Appointment of ALMA Director

8 September, 2008 / Read time: 2 minutes

The ALMA Board is pleased to announce that Dr. Thijs de Graauw of the Netherlands has been appointed Director of the Atacama Large Millimeter/sub-millimeter Array (ALMA).  Dr. de Graauw's appointment follows a search by an international committee.


Dr. Thijs de Graauw is a world expert in infrared and sub-millimeter astronomy.  He has considerable experience in coordinating and leading large international scientific projects.
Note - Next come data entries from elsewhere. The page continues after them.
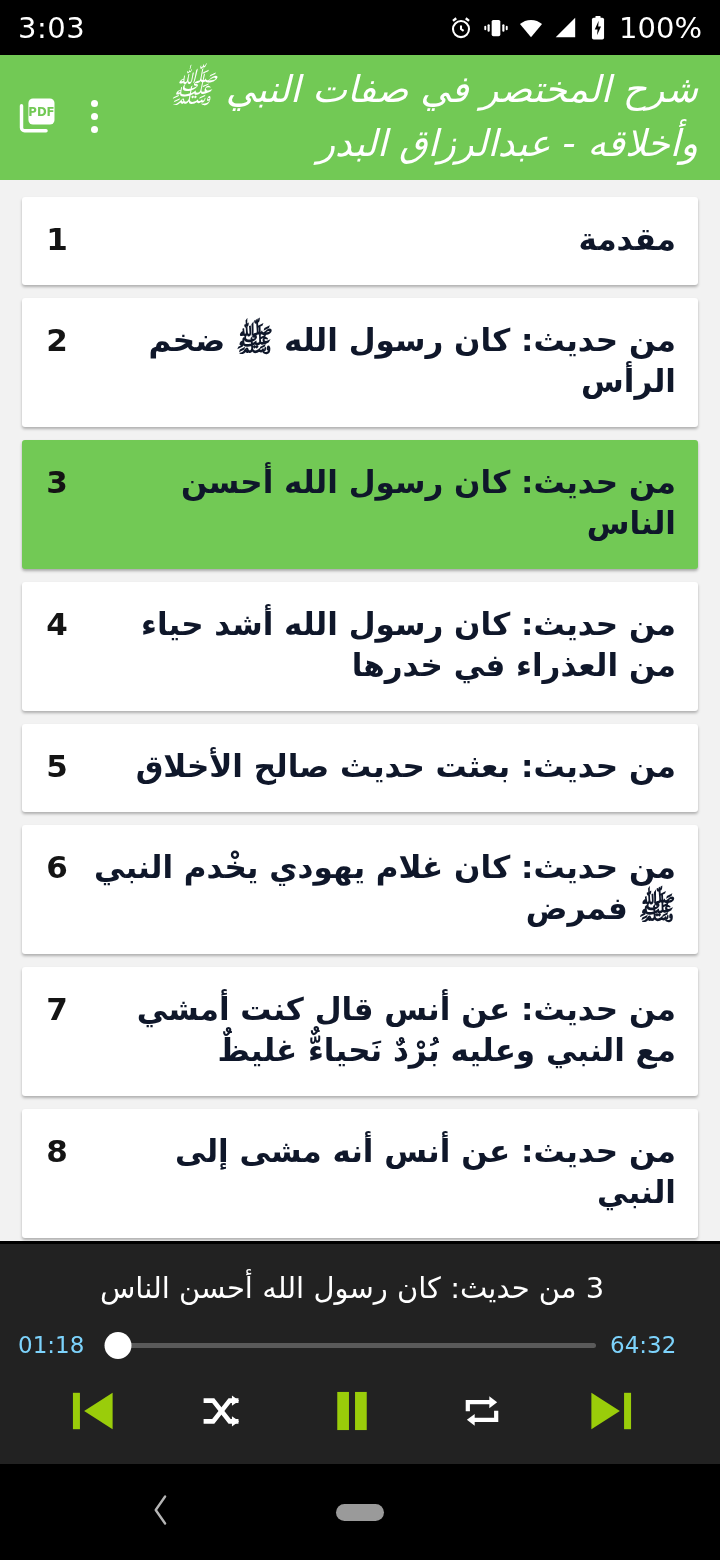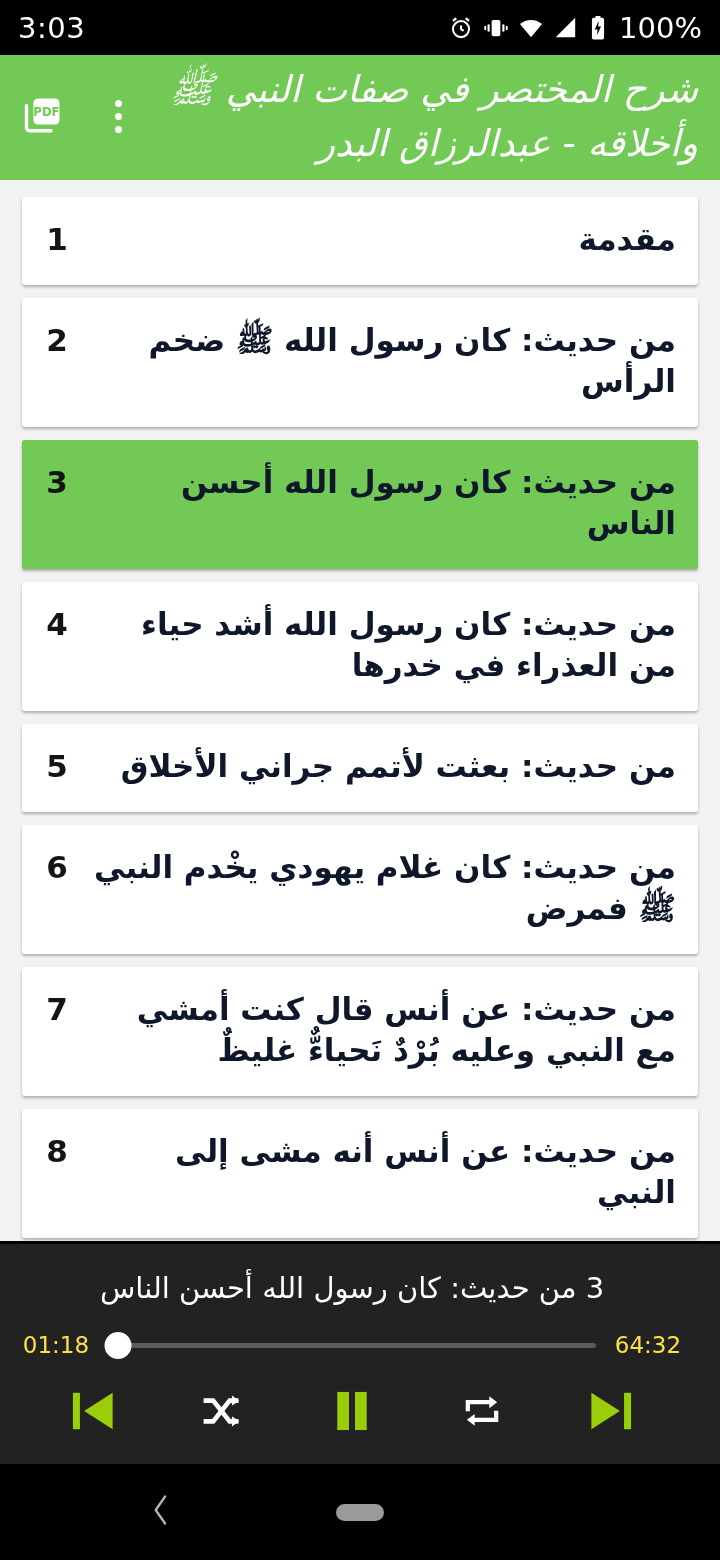"PDF" .icon-btn { justify-content: flex-end -> center }
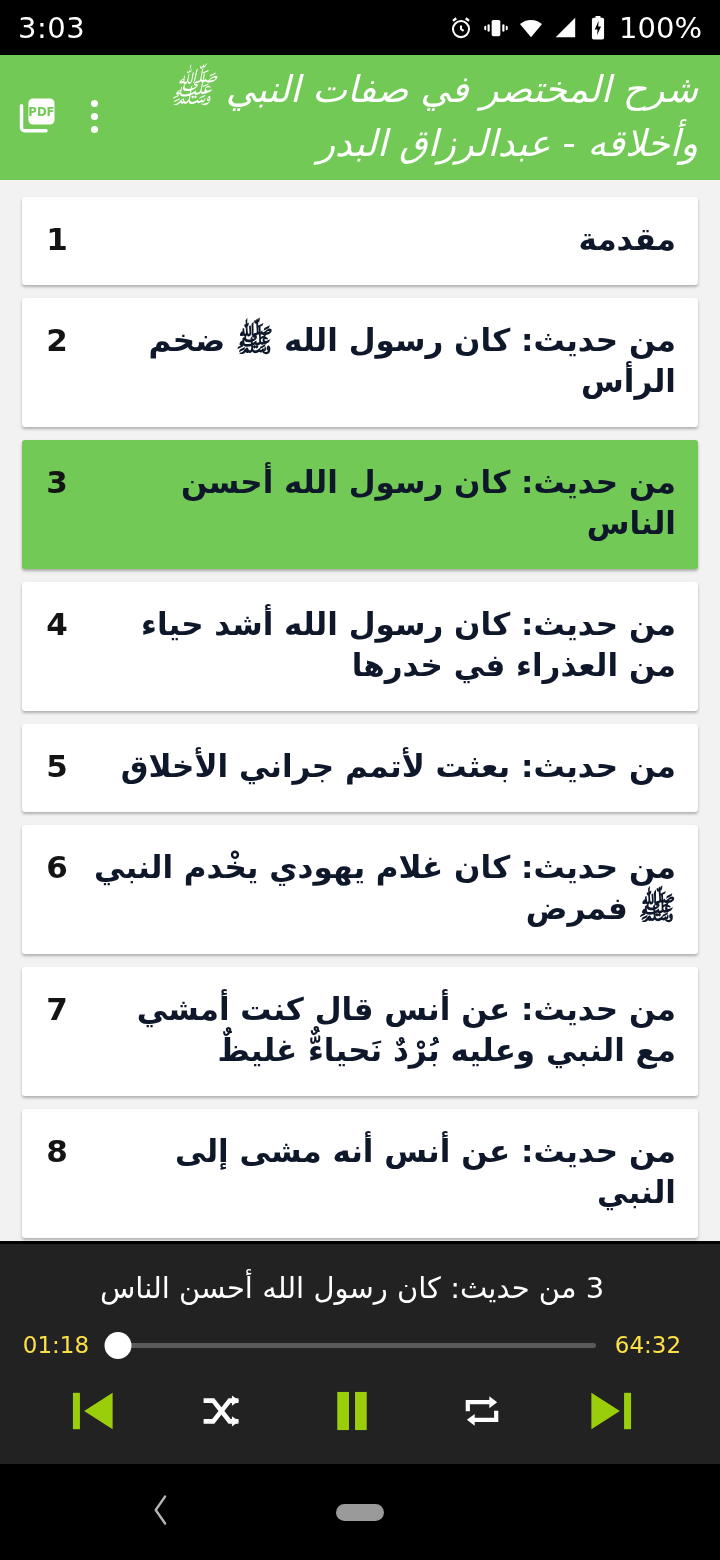"من حديث: بعثت لأتمم جراني" span.card-text { text: لأتمم جراني -> حديث صالح }
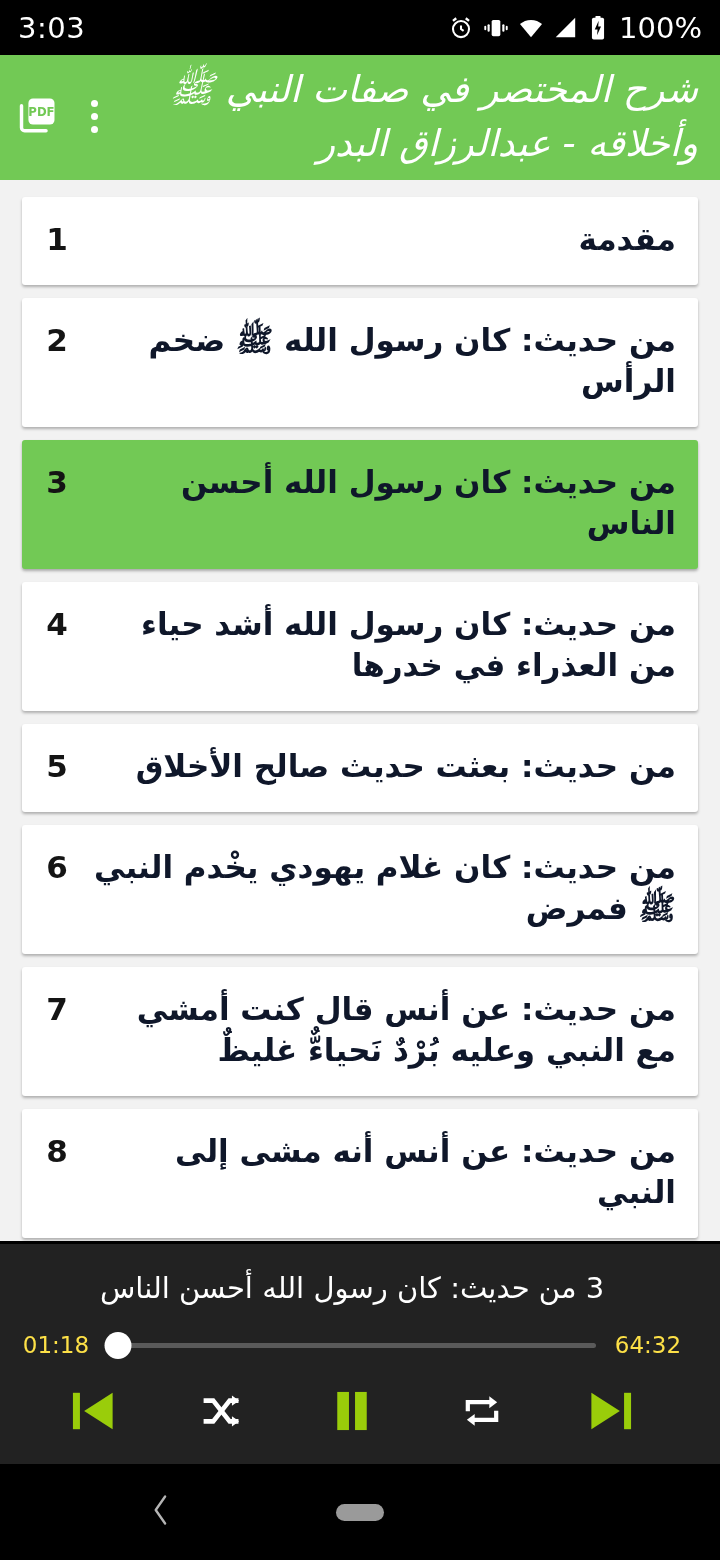"01:18" .time { color: #fde047 -> #7dd3fc; text-align: center -> none }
In particular, he was the Principal Investigator of the successful Short Wavelength Spectrometer that flew on the Infrared Space Observatory (ISO) and is currently the Principal Investigator of the Heterodyne Instrument for the Far-Infrared (HIFI) on the Herschel Satellite which is to be launched in 2009.

Dr. de Graauw has been serving as Interim ALMA Director since April 1st, 2008.  Before joining ALMA, he was a professor at Leiden University.  At the Netherlands Institute for Space Research (SRON), he was responsible for the infrared and sub-millimeter research program.

The Atacama Large Millimeter/submillimeter Array (ALMA), an international astronomy facility, is a partnership of Europe, East Asia and North America in cooperation with the Republic of Chile. The ALMA Board, consisting of members representing the partners, has created the Joint ALMA Observatory (JAO) in Chile. The JAO is responsible for the overall leadership and management of construction, commissioning and operations of ALMA. ALMA is funded in Europe by the European Organization for Astronomical Research in the Southern Hemisphere, in East Asia by the National Institutes of Natural Sciences (NINS) of Japan in cooperation with the Academia Sinica in Taiwan and in North America by the U.S. National Science Foundation (NSF) in cooperation with the National Research Council of Canada (NRC). ALMA construction and operations are led on behalf of Europe by ESO, on behalf of East Asia by the National Astronomical Observatory of Japan (NAOJ) and on behalf of North America by the National Radio Astronomy Observatory (NRAO), which is managed by Associated Universities, Inc. (AUI).